After the Fast: The Unsettled Space That Followed
- 1 day ago
- 5 min read
When I finished my 14-day water fast, I expected to come out of it with clarity. I thought that after that kind of stillness...fourteen days of removing distractions, simplifying life, and spending intentional time in prayer and reflection, I would return to my normal routine with a clear sense of direction. I assumed I would know what was next, what decisions to make, and how everything in my life was supposed to fit together.
But that’s not what happened.
What I walked back into wasn’t clarity. It was something much more uncomfortable than that.
It was space.
In the days immediately following the fast, life on the outside looked normal again. I was back in conversations, spending time with people, moving through my schedule. But internally, something felt off. Not wrong, just… unsettled.
The quiet I had experienced during the fast didn’t disappear, but instead of bringing answers, it seemed to create more room for my thoughts to expand. My mind, which had been softened during those fourteen days, started to come back online—and when it did, it didn’t come back quietly.
If anything, it came back stronger.
I found myself thinking more, not less. Processing more, not less. Replaying conversations, questioning decisions, trying to understand my relationships, and wondering what everything meant.
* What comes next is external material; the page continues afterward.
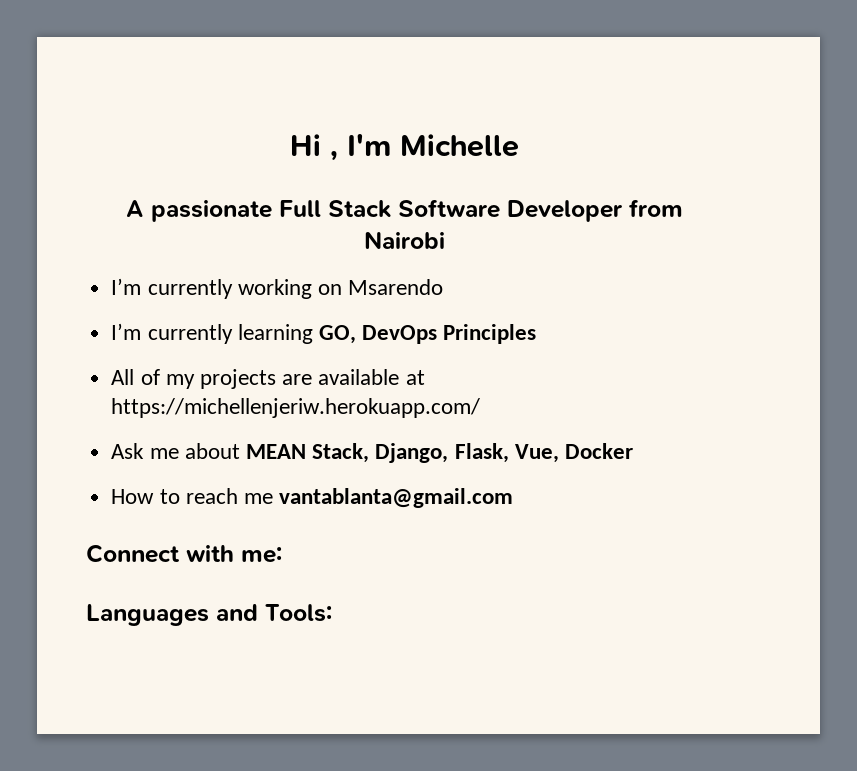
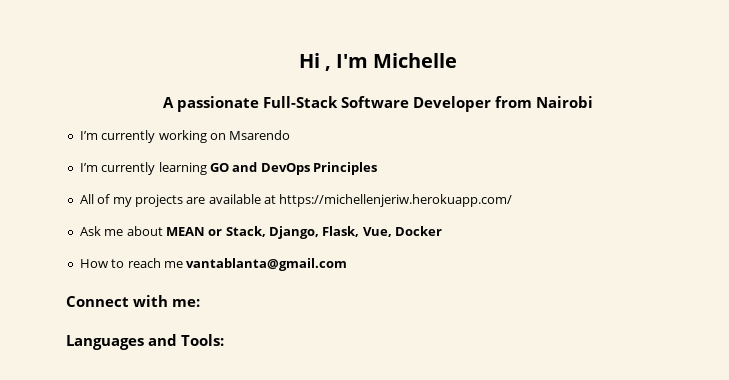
[279,200,391,218] Full Stack -> [263,96,338,108] Full-Stack
[318,325,356,344] GO, -> [209,162,258,172] GO and
(306, 451) none -> [208,229,223,236] or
It felt like my brain was trying to make up for lost time, as if it believed its job was to take all of that space and fill it with answers.
And I let it.
For most of my life, that’s how I’ve operated.
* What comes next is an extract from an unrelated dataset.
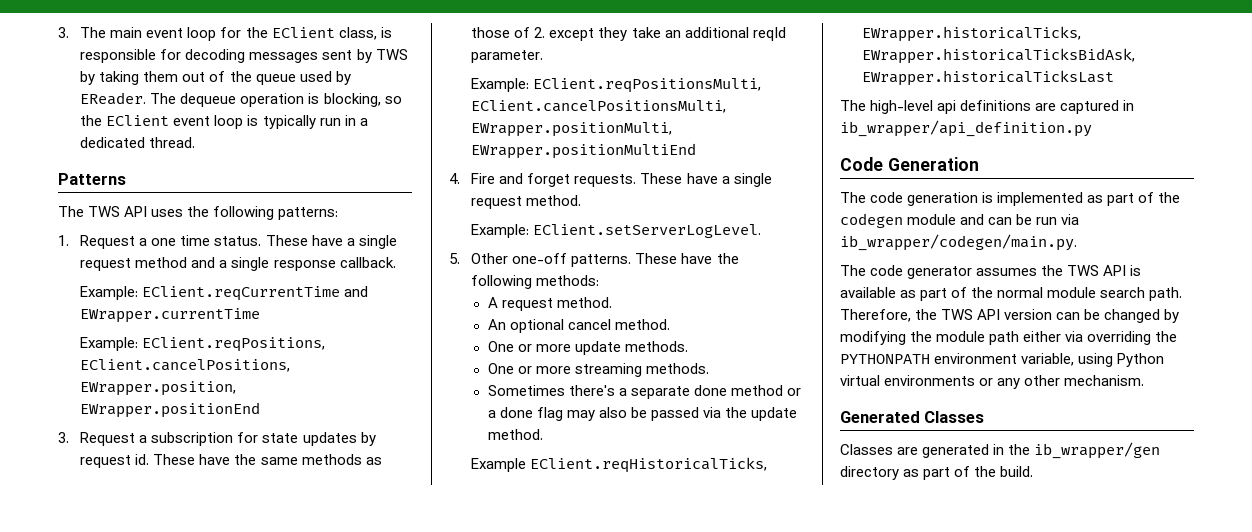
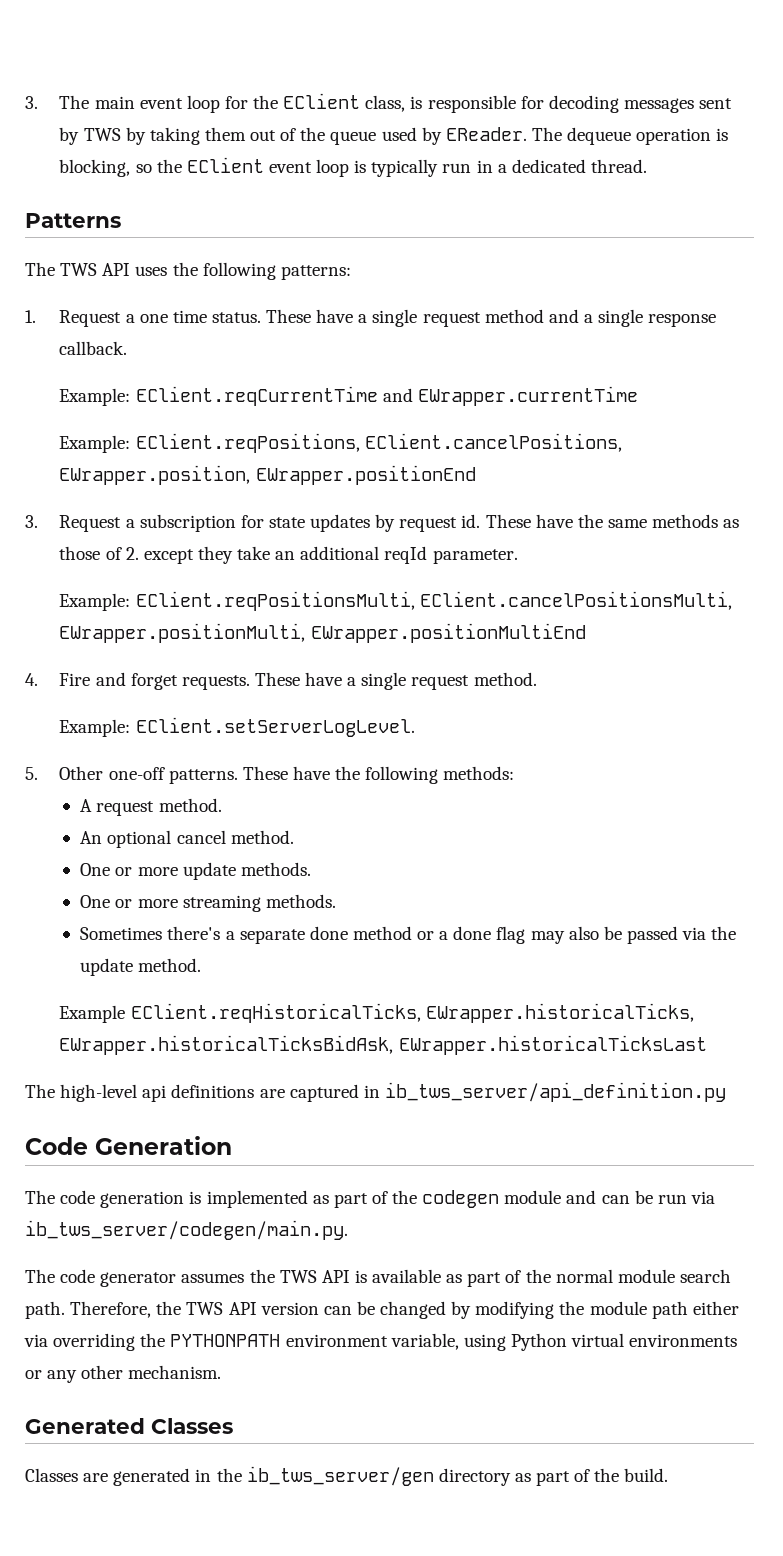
[840,120,1092,137] ib_wrapper/api_definition.py -> [384,1082,726,1102] ib_tws_server/api_definition.py
[840,234,1077,251] ib_wrapper/codegen/main.py. -> [25,1220,348,1240] ib_tws_server/codegen/main.py.
[1034,442,1161,459] ib_wrapper/gen -> [246,1466,434,1486] ib_tws_server/gen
If something didn’t feel right, I would think about it. If something felt uncertain, I would try to solve it. If something was unclear, I would analyze it from every angle until I could land on an answer that gave me some sense of peace.
I truly believed that if I could just think long enough, I would eventually figure my life out.
So in those days after the fast, that’s exactly what I tried to do.
I leaned into the thinking. I tried to process everything that had come up during those fourteen days. I looked at my life, my relationships, my future, and asked myself over and over again, What does this mean? What should I do? What is the right next step?
But instead of bringing clarity, it did something else.
It made me tired.
There was a moment—I can’t point to the exact day—but I remember noticing it clearly.
All of that thinking wasn’t helping.
It wasn’t bringing peace. It wasn’t bringing answers. It was just continuing a pattern I had lived in for years, one where I believed that if I could just understand everything, I would finally feel settled.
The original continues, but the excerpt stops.